THE TASK - Show each line in the listing below that contains the word "number".

INFORMATION SUPPLIED -

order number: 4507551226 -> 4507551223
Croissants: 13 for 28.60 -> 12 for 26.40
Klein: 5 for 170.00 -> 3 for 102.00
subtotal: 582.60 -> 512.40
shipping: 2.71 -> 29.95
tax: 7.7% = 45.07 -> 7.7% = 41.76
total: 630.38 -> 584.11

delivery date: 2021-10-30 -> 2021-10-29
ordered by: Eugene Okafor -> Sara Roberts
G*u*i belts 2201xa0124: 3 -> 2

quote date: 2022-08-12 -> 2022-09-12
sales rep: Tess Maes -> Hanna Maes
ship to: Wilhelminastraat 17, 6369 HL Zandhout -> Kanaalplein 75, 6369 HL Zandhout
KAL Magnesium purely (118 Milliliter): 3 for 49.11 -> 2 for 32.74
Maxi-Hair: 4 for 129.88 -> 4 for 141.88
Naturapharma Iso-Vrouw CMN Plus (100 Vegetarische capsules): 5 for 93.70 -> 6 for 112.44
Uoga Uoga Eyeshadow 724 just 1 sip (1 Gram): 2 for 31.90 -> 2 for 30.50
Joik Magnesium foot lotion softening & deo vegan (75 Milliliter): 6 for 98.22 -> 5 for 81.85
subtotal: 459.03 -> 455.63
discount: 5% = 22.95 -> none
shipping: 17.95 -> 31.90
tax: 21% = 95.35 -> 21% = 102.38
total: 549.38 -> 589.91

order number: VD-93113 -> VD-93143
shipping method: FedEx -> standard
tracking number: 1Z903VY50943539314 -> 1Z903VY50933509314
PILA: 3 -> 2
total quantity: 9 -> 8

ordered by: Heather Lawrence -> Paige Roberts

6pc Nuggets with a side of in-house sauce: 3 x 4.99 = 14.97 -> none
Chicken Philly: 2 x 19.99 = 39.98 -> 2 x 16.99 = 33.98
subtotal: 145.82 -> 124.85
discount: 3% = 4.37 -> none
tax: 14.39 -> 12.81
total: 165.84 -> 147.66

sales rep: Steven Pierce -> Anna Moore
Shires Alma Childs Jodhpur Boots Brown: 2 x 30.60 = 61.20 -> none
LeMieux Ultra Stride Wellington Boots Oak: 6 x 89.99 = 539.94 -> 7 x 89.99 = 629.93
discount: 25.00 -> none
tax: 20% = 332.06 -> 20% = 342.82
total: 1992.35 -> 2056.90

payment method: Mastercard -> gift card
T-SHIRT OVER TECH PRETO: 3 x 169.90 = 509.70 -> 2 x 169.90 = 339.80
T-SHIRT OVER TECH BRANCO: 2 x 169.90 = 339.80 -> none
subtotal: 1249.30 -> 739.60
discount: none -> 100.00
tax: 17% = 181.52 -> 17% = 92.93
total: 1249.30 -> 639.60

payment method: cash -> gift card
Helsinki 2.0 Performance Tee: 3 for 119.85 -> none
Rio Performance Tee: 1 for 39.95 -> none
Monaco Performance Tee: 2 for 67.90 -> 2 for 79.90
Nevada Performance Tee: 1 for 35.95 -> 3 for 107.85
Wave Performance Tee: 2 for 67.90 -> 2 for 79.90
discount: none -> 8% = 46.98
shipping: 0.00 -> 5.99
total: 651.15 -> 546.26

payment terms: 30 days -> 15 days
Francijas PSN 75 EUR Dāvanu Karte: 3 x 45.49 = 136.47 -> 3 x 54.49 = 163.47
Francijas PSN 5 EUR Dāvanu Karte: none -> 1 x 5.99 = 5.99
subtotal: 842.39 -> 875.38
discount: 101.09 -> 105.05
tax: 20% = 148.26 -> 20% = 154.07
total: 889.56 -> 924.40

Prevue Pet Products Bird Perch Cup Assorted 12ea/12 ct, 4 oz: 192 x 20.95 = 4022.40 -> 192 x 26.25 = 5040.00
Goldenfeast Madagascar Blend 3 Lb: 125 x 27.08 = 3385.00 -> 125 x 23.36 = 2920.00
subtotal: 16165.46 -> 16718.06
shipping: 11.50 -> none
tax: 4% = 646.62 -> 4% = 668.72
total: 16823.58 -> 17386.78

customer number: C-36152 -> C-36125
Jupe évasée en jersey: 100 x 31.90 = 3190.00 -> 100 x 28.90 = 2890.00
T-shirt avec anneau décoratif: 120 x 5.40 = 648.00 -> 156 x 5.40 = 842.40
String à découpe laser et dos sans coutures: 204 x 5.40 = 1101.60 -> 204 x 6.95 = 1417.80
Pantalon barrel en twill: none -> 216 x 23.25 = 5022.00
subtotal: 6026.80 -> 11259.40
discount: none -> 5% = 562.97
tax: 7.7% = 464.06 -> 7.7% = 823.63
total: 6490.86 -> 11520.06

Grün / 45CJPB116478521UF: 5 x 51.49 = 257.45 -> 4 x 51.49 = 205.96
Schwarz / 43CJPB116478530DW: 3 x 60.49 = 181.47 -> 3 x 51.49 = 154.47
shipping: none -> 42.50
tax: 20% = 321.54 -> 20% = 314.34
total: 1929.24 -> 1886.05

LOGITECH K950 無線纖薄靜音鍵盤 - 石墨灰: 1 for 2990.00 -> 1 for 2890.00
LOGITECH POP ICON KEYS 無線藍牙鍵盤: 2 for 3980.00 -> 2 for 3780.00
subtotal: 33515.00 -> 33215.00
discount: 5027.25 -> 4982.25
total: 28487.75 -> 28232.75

SOLVED EXERCISE -
order number: 4507551226 -> 4507551223
order number: VD-93113 -> VD-93143
tracking number: 1Z903VY50943539314 -> 1Z903VY50933509314
customer number: C-36152 -> C-36125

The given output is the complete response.